Kipling, like Kim, spoke Hindi as a child, had an English education, and then embraced India. Kipling felt orphaned in the House of Desolation; Kim was actually orphaned. Kim’s character developed as Kipling’s would have if he’d stayed in India instead of going to school in England. Though Kim seems Eurasian and has a Eurasian foster mother, he’s actually all white and finally returns to his own people. Kipling, going back to England after working on the Pioneer, discovered and reclaimed his own lost inheritance in Sussex. Like Kipling, Kim has a quick mind and intense powers of observation. Kipling compared both himself and Kim (in chapter 1) to the caliph of Baghdad and legendary hero of The Arabian Nights. As he wrote to his newspaper editor in 1886: “I am deeply interested in the queer ways and works of the people of the land. I hunt and rummage among ‘em; knowing Lahore City—that wonderful, dirty, mysterious ant-hill—blind fold and wandering through it like Haroun Al-Raschid in search of strange things.”15

Kim usually thinks and dreams in Hindi; prefers native food and eats like an Indian; sleeps curled up, native fashion; has an Oriental vagueness about time, an Eastern resignation to fate and indifference to noise; and generally borrows from all the customs of the country. But he also has a white man’s fear of snakes, a white cockiness and aggressiveness, and a white respect for order and orders. His racial amalgamation is symbolized by the kit he carries away from school: an English revolver, medicine box, and compass; an Indian robe, amulet, and begging gourd. His frequent shift from the vernacular to English and back again suggests confusion about his racial identity. In the course of the novel Kim, adept at disguises and pigmentation, dresses alternately as a Hindu, Muslim, Buddhist, and Eurasian, as well as British civilian, soldier, and schoolboy, and plays three main roles: disciple, student, and spy.
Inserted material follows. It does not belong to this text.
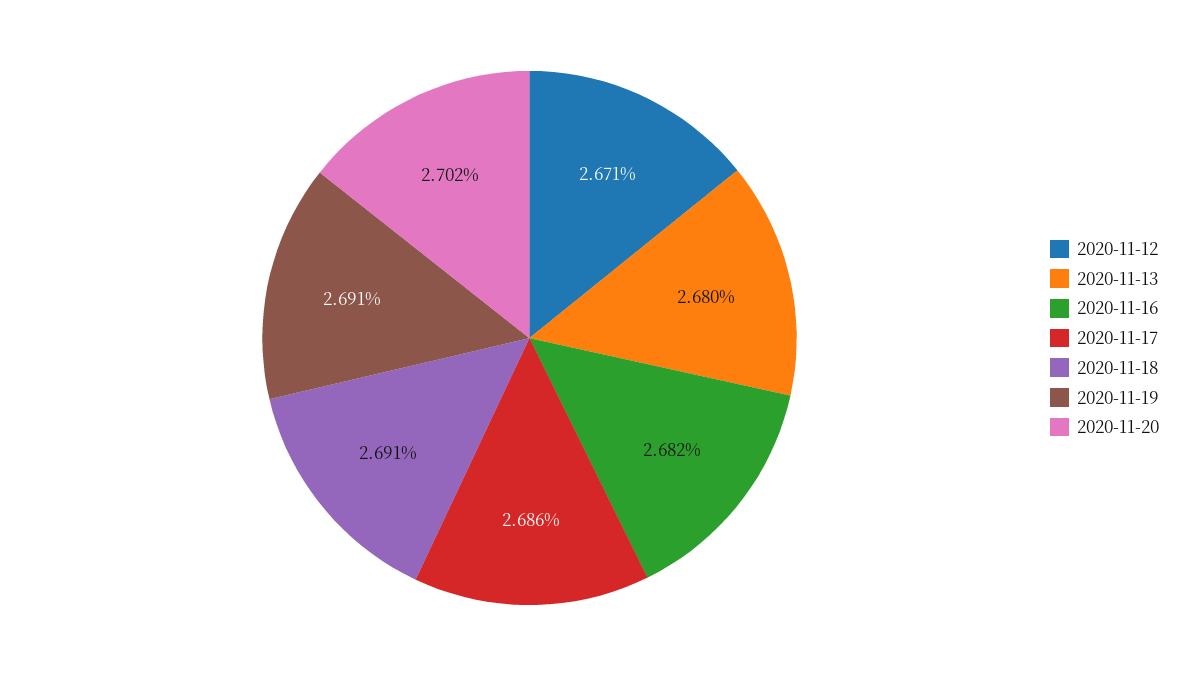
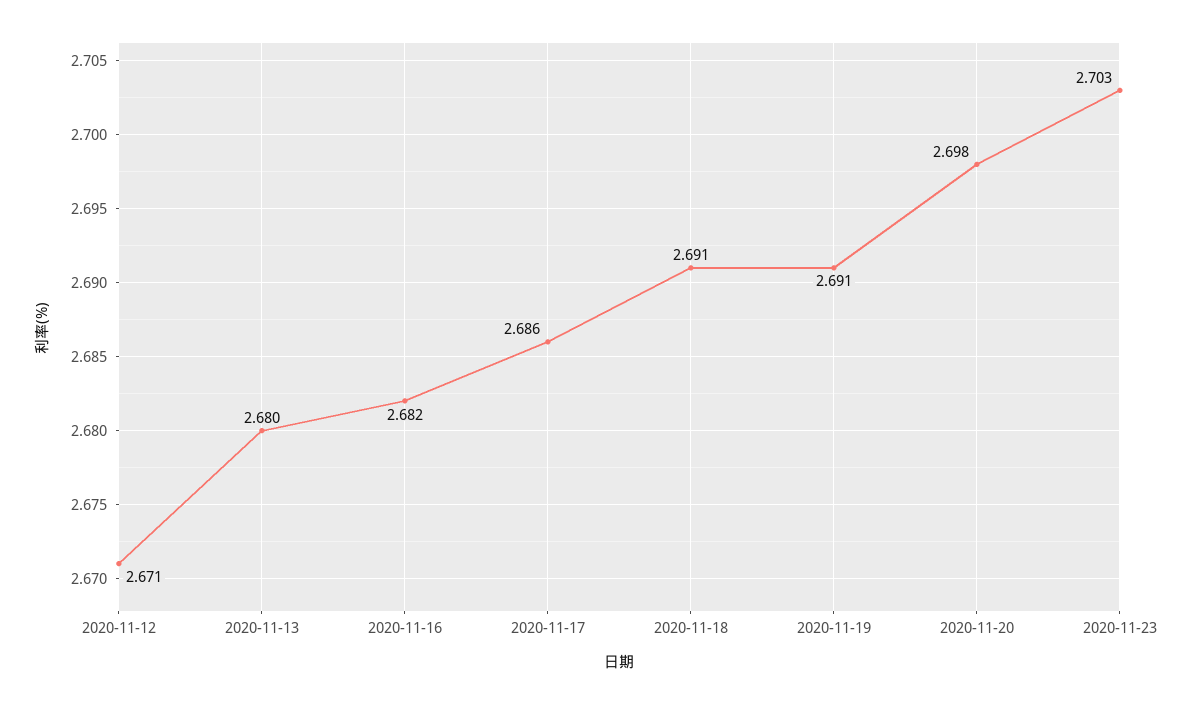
2020-11-20: 2.702 -> 2.698
2020-11-23: none -> 2.703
Though Kim is called the “Little Friend of all the World,” he’s more hostile than friendly. He’s in constant conflict not only with the Russian and French enemies, but also with the Lahore police, the native boys fighting for position on the cannon Zam-Zammah, the railway clerk who tries to cheat him, the cheeky sweeper, the two chaplains of the regiment, the sergeant who restrains him, the drummer boy who guards him, the Eurasian boys at school, the villains plotting to murder Mahbub, the Hindu boy in Lurgan’s shop, and the Woman of Shamlegh.

Kim easily slips in and out of various disguises and roles and adapts to each of his teachers. But, cut off from his assumed race and mother tongue, he’s troubled and confused about his personal identity. Whiteness never disturbed his Indian identity during his first thirteen years in Lahore, but after he leaves his native city he twice asks himself the overwhelming question: “ ‘Who is Kim?”’ (p. 116) “ ‘And what is Kim?”’ (p. 272). He experiences a corresponding loneliness when he lives among white men, when he reaches Benares, and when, cut off from Hurree, he nurses the sick lama.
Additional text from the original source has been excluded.